WHAT IS BEING ASKED
Copy verbatim the block of lines in the entries below whose first line contains "SP123 | IM18: 0.01 -> 0.00" and whose last line contains "The Sound and the Fury | Page". Leave out all other lines.

TASK INPUT

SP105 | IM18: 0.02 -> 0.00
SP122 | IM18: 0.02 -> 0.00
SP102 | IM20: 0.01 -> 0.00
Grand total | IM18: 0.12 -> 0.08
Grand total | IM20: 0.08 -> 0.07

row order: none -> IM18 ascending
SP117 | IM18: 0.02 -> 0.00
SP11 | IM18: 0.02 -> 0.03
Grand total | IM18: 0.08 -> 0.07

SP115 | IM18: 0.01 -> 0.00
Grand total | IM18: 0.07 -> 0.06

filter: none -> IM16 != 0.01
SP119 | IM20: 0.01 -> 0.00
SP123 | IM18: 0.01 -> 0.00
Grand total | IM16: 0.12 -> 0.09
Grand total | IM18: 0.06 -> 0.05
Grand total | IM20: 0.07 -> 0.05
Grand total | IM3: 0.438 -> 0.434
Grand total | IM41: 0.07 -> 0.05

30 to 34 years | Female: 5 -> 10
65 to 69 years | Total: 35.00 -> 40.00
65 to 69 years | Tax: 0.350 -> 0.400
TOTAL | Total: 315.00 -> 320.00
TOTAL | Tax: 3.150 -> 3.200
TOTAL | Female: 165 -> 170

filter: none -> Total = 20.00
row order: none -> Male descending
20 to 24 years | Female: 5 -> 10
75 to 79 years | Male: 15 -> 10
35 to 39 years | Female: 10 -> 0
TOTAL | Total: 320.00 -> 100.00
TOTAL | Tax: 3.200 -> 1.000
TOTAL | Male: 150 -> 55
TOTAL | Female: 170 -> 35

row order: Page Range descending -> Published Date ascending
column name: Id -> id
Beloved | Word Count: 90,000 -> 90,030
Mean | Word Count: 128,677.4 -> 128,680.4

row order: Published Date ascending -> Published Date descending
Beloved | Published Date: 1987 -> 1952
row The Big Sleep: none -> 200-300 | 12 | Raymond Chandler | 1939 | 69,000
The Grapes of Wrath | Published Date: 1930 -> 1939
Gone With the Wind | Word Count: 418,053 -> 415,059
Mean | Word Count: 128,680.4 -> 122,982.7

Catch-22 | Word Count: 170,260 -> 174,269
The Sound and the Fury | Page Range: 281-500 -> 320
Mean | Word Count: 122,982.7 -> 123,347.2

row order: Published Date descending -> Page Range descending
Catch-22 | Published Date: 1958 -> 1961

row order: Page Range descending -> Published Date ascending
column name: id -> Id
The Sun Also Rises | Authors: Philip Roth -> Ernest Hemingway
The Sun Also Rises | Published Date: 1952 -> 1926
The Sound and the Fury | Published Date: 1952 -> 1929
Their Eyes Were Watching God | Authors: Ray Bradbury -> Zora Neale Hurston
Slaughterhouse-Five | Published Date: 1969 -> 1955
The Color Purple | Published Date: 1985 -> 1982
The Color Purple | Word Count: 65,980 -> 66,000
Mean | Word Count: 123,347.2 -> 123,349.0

YOUR RESPONSE
SP123 | IM18: 0.01 -> 0.00
Grand total | IM16: 0.12 -> 0.09
Grand total | IM18: 0.06 -> 0.05
Grand total | IM20: 0.07 -> 0.05
Grand total | IM3: 0.438 -> 0.434
Grand total | IM41: 0.07 -> 0.05

30 to 34 years | Female: 5 -> 10
65 to 69 years | Total: 35.00 -> 40.00
65 to 69 years | Tax: 0.350 -> 0.400
TOTAL | Total: 315.00 -> 320.00
TOTAL | Tax: 3.150 -> 3.200
TOTAL | Female: 165 -> 170

filter: none -> Total = 20.00
row order: none -> Male descending
20 to 24 years | Female: 5 -> 10
75 to 79 years | Male: 15 -> 10
35 to 39 years | Female: 10 -> 0
TOTAL | Total: 320.00 -> 100.00
TOTAL | Tax: 3.200 -> 1.000
TOTAL | Male: 150 -> 55
TOTAL | Female: 170 -> 35

row order: Page Range descending -> Published Date ascending
column name: Id -> id
Beloved | Word Count: 90,000 -> 90,030
Mean | Word Count: 128,677.4 -> 128,680.4

row order: Published Date ascending -> Published Date descending
Beloved | Published Date: 1987 -> 1952
row The Big Sleep: none -> 200-300 | 12 | Raymond Chandler | 1939 | 69,000
The Grapes of Wrath | Published Date: 1930 -> 1939
Gone With the Wind | Word Count: 418,053 -> 415,059
Mean | Word Count: 128,680.4 -> 122,982.7

Catch-22 | Word Count: 170,260 -> 174,269
The Sound and the Fury | Page Range: 281-500 -> 320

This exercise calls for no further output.